Tidak banyak
tersisa tukang laksa, makanan tradisional di Bogor. Salah satunya adalah Mang
Inin yang mangkal jauh di kampung Cijeruk, sekitar 20 menit berkendara dari
pusat Kota Bogor menuju kaki Gunung Salak. Agak jauh memang, kurang lebih 10 km,
tapi dipastikan itu bukan merupakan halangan sebab setiap Sabtu dan Minggu
mobil-mobil berplat nomor B (Jakarta) mampir berderet di warung gubuk laksa
yang masih beralaskan tanah itu.
Laksa Mang Inin
bisa jadi merupakan fenomena bagi para penikmat kuliner. Warungnya yang sempit kira-kira
3x5 m2, terbuat dari bilik dengan anyaman kawat ayam di jendelanya terletak
bukan di jalan strategis Kota Bogor. Hanya mobil biru Cihideung-Ramayana,
sarana transportasi umum di jalan itu. Letak warungnya bahkan sering terlewat
apabila tidak benar-benar diperhatikan sebab terletak di atas gundukan tanah,
agak tinggi di persimpangan sehingga kalau kita berkendara cepat, lewatlah
warung sederhana itu.
“Kalau saya
tidak beri nomor antri, takutnya para pelanggan kecewa, Pak...” Jelas Pemilik Laksa Mang Inin
(anak/mantunya?) tanpa melihat saya, sambil tangannya cekatan menangkup 2-3 kali kuah laksa agar
pekat di mangkok bergambar ayam jago, saat saya bertanya mengenai nomor antri
dari karton ditulis tangan yang menempel pada paku di tiang kayu kehitaman. Mungkin
sering terkena asap dan jelaga dari kayu bakar.
Jam 2 atau 3 siang, biasanya warung sudah mulai tutup. Istrinya membantu membereskan warung, dibantu oleh anaknya. Setelah selesai, mereka segera pergi berbelanja untuk keperluan esok hari.

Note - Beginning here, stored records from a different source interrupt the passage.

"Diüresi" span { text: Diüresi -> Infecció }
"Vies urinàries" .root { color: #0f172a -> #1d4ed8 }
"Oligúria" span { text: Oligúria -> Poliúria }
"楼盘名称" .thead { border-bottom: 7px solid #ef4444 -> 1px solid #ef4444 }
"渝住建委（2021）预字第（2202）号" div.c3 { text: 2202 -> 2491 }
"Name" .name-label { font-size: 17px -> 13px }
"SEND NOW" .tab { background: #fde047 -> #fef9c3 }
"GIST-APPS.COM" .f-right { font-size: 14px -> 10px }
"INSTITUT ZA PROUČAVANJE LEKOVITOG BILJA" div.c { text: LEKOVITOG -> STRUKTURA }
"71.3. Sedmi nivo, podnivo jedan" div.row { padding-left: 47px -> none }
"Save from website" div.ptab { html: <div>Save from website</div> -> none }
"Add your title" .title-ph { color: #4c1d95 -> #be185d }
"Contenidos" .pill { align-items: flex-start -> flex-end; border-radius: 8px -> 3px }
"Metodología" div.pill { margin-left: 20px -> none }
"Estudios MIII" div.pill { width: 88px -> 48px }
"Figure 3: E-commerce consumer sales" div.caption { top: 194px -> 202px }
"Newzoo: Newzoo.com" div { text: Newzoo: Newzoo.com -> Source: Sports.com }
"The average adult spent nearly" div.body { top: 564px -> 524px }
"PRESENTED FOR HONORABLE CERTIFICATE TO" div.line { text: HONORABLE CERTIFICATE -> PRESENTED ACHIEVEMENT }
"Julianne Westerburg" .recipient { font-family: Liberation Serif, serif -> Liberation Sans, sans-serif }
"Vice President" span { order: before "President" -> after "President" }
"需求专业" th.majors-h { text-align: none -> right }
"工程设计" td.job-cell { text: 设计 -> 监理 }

Sering saya berpikir dan bertanya, dengan sebegitu banyaknya pelanggan mengapai ia tidak buka warung sampai sore. Begitu juga dengan harga, saya tetap berpikir harga delapan ribu rupiah per mangkuk terlalu murah, dan dapat dinaikkan beberapa ribu lagi untuk mencapai lebih banyak untung. Tapi Mang Inin berpikir berbeda, saya rasa. Saya tidak sempat bertanya karena sampai saya selesai makan ia tampak sibuk bekerja menambah, menakar, mencampur toge dan mengambil sejumput oncom merah.
Laksa Mang Inin tidak buka cabang dimanapun, tertulis di papan kayu di bilik warungnya.Baiklah, jadi kita memang harus mampir ke sini kalau rindu laksa Bogor.
Mungkin sejuknya suasana kaki Gunung Salak ditambah bau kayu yang terbakar saat makan adalah sesuatu yang harus dibeli satu paket dengan semangkok laksa Mang Inin.